This is one I’ve been meaning to try out for a while but kept putting off. There’s a big chance it won’t work, but I figured there’s no harm in trying, right?! 🤷‍♂️

(To clarify - please don’t publicly humiliate me with all the holes in my experiment).

So - what are you doing now Matt? 🤦

I’ve always been curious about whether Googlebot is crawling or accessing links from Twitter. I think it’s fairly clear that Google does find links from the site, but from my basic research I’ve not really seen much said about the process.

I have seen that Google can feature hashtags in the SERPS as carousels, and can also feature tweets from known entities (just try Googling “your name + twitter” to see what shows up). These have been shown to sometimes result in skewed data within Google Search Console, as Brodie Clark’s nice experiment has shown a while ago.

Twitter also has some limitations for Googlebot (and other bots) as shown in their robots.txt file. I could do a super basic test on this again by taking a tweet and checking it’s indexability through the Rich Results Test.

Here we can see tweets are crawlable for Googlebot too.

This is my super simple test in a nutshell:

I created this document you are reading now (which will be saved as a PDF for super-secret reasons that I’ll announce a few lines down the page).
I will beg that fellow SEO’s / strangers on Twitter retweet or link to the PDF from a tweet of their own, ideally using a common/relevant hashtag like #seo.
I will then review server logs and check to see if Googlebot, or other bots, have been able to crawl and access the page URL. My hunch is yes but it will probably depend (it always depends) on whether I can bribe enough people to retweet it 💰

Why are you linking to a PDF - we’re not in the 90’s anymore grandad! 🕰️

Good point, well made. The reason I chose as PDF is thus:

a) I’ve heard Google (or John Mueller?) say that Google would more or less treat a PDF document as another HTML document (emphasis on more or less). I can’t be bothered to find the quote from them on this, as my keyboard is currently broken, sorry.

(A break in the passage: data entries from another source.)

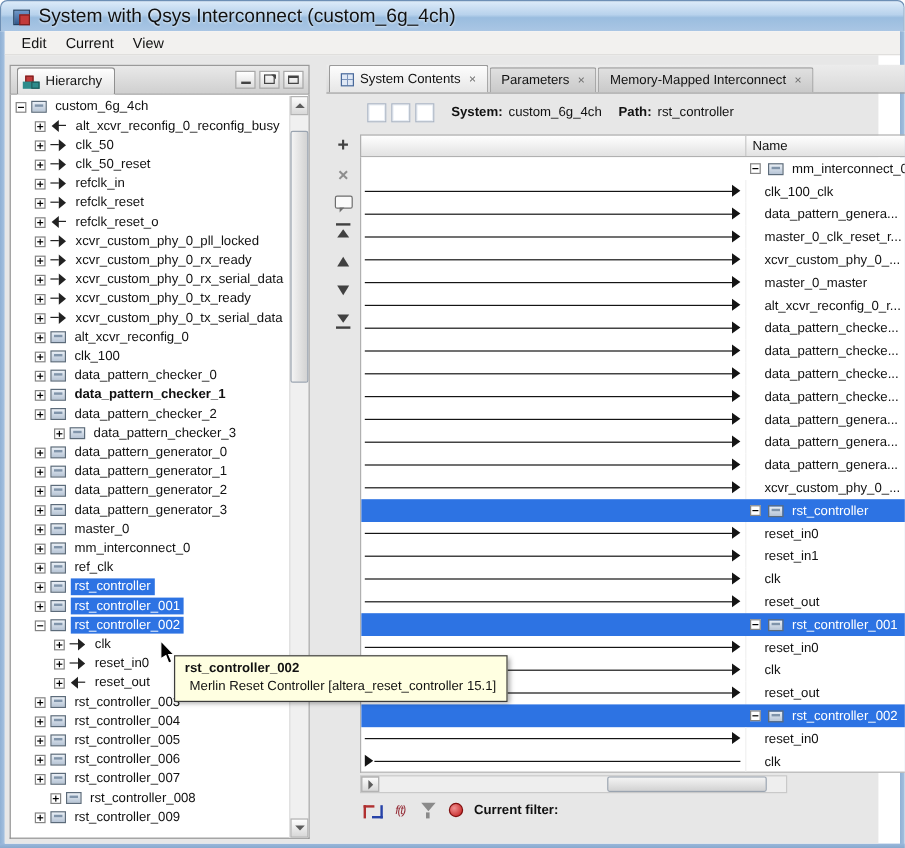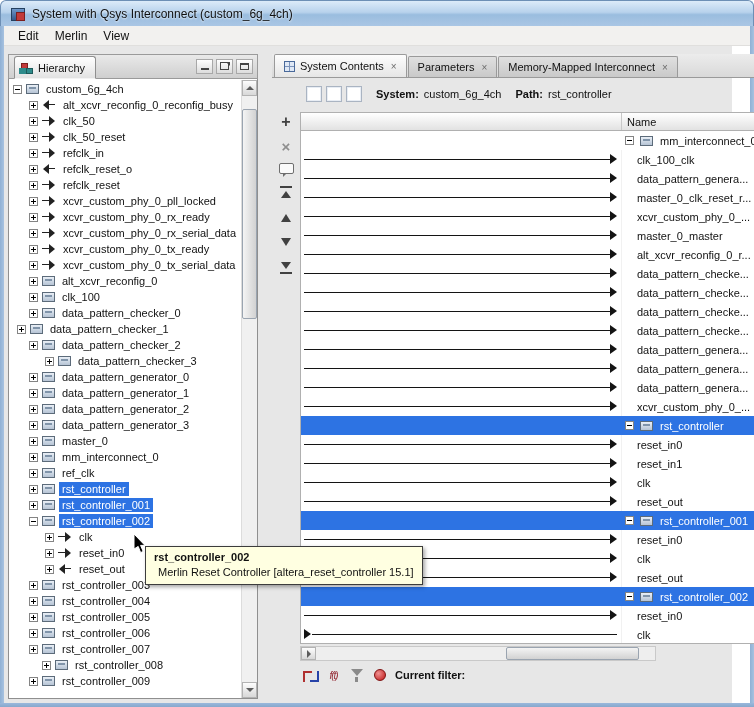--- a/index.html
+++ b/index.html
@@ -3,21 +3,21 @@
 <meta charset="utf-8">
 <style>
   *{box-sizing:border-box;margin:0;padding:0;}
   html,body{width:754px;height:707px;}
   body{position:relative;font-family:"Liberation Sans",sans-serif;background:#fff;overflow:hidden;font-size:11px;color:#111;}
 
   
   .titlebar{position:absolute;left:0;top:0;width:754px;height:26px;
     background:linear-gradient(#dcebf9 0%,#b8d2ec 45%,#9abddf 55%,#aac6e4 100%);
     border:1px solid #6d8fb5;border-bottom:none;border-radius:6px 6px 0 0;
-    display:flex;align-items:center;gap:6px;padding:0 9px;font-size:12px;
+    display:flex;align-items:center;gap:6px;padding:0 9px;font-size:16px;
     text-shadow:0 1px 2px rgba(255,255,255,.8);}
   .win-edge{position:absolute;background:linear-gradient(90deg,#8fb0d4,#a7c2e0);}
   .edge-l{left:0;top:26px;width:4px;height:681px;}
   .edge-r{right:0;top:26px;width:4px;height:681px;}
   .edge-b{left:0;top:703px;width:754px;height:4px;background:linear-gradient(#9ab8dc,#87a8cc);}
 
   .menubar{position:absolute;left:4px;top:26px;width:746px;height:20px;background:#f2f1ef;
     border-bottom:1px solid #e0dfdd;display:flex;align-items:center;padding-left:6px;font-size:12px;}
   .menu-item{padding:2px 8px;}
 
@@ -143,21 +143,21 @@
 <div class="titlebar">
   <span class="app-icon"></span>
   <span>System with Qsys Interconnect (custom_6g_4ch)</span>
 </div>
 <div class="win-edge edge-l"></div>
 <div class="win-edge edge-r"></div>
 <div class="win-edge edge-b"></div>
 
 <div class="menubar">
     <span class="menu-item">Edit</span>
-    <span class="menu-item">Merlin</span>
+    <span class="menu-item">Current</span>
     <span class="menu-item">View</span>
   </div>
 
 <div class="workspace">
 
   <div class="left-panel">
     <div class="lp-header">
       <div class="lp-tab">
         <span class="hier-icon"></span>
         <span>Hierarchy</span>
@@ -189,31 +189,31 @@
           <span class="ico-port-in"></span>
           <span class="tlabel">clk_50_reset</span>
         </div>
         <div class="titem" style="padding-left: 20px;">
           <span class="texp plus"></span>
           <span class="ico-port-in"></span>
           <span class="tlabel">refclk_in</span>
         </div>
         <div class="titem" style="padding-left: 20px;">
           <span class="texp plus"></span>
+          <span class="ico-port-in"></span>
+          <span class="tlabel">refclk_reset</span>
+        </div>
+        <div class="titem" style="padding-left: 20px;">
+          <span class="texp plus"></span>
           <span class="ico-port-out"></span>
           <span class="tlabel">refclk_reset_o</span>
         </div>
         <div class="titem" style="padding-left: 20px;">
           <span class="texp plus"></span>
           <span class="ico-port-in"></span>
-          <span class="tlabel">refclk_reset</span>
-        </div>
-        <div class="titem" style="padding-left: 20px;">
-          <span class="texp plus"></span>
-          <span class="ico-port-in"></span>
           <span class="tlabel">xcvr_custom_phy_0_pll_locked</span>
         </div>
         <div class="titem" style="padding-left: 20px;">
           <span class="texp plus"></span>
           <span class="ico-port-in"></span>
           <span class="tlabel">xcvr_custom_phy_0_rx_ready</span>
         </div>
         <div class="titem" style="padding-left: 20px;">
           <span class="texp plus"></span>
           <span class="ico-port-in"></span>
@@ -237,21 +237,21 @@
         <div class="titem" style="padding-left: 20px;">
           <span class="texp plus"></span>
           <span class="ico-chip"></span>
           <span class="tlabel">clk_100</span>
         </div>
         <div class="titem" style="padding-left: 20px;">
           <span class="texp plus"></span>
           <span class="ico-chip"></span>
           <span class="tlabel">data_pattern_checker_0</span>
         </div>
-        <div class="titem" style="padding-left: 8px;">
+        <div class="titem" style="padding-left: 20px; font-weight: bold;">
           <span class="texp plus"></span>
           <span class="ico-chip"></span>
           <span class="tlabel">data_pattern_checker_1</span>
         </div>
         <div class="titem" style="padding-left: 20px;">
           <span class="texp plus"></span>
           <span class="ico-chip"></span>
           <span class="tlabel">data_pattern_checker_2</span>
         </div>
         <div class="titem" style="padding-left: 20px; margin-left: 16px;">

b) It was the only format I believe WordPress is unlikely to link to automatically, somewhere within the CMS. If I chose a standard Post or Page format it would be included in one of my XML sitemaps by default. There were chances it might get pinged elsewhere upon publishing. I didn’t want to risk it being linked to somehow so figured adding it to the Media Library and not internally linking to it anywhere should be a good rough and ready way to test this.

Obviously this is a critical point - if I link to this PDF somewhere internally, or even if someone else links to it on the web (outside of Twitter) then the whole project will be compromised. There’s a big chance that will happen anyway but let’s see 🔥🔥🔥

Another option here would have been to add a static HTML page to my website, outside of WordPress, to thus avoid any such internal linking. That might have been a better approach as I’m mindful the PDF itself might throw some doubt into the equation. Alas, I haven’t setup an FTP account yet and wanted a quick way to test this…

This feels like something from Inception. What’s wrong with you? 🤓

There’s probably a ton wrong with the experiment but I figured it’d be interesting to find out who/what is crawling stuff on Twitter. I plan on trawling through log files and trying to determine if I can indeed spot anything of interest.

I’ve heard of so many people complaining about Google not indexing their lovely content recently, so I’m curious to learn more about the Discovery process, if at all possible.

Obviously if I don’t spot anything insightful, and nothing does in fact crawl the PDF, then I’ll probably just delete my tweets and we’ll forget all about it. Sounds like a plan? 👍

What do you want us, loyal Twitter follower, to do? 😊

Not a lot - I’ve got further instructions in the tweet I shared, but this is the jist of it:

Retweet my original tweet.
Or - write your own tweet, include a link to the PDF file, and again use the #seo hashtag when sharing it.
Wait a while for the experiment to carry out and for me to write something up on my blog. Note that this may take a very long time as I’m such a busy and important SEO.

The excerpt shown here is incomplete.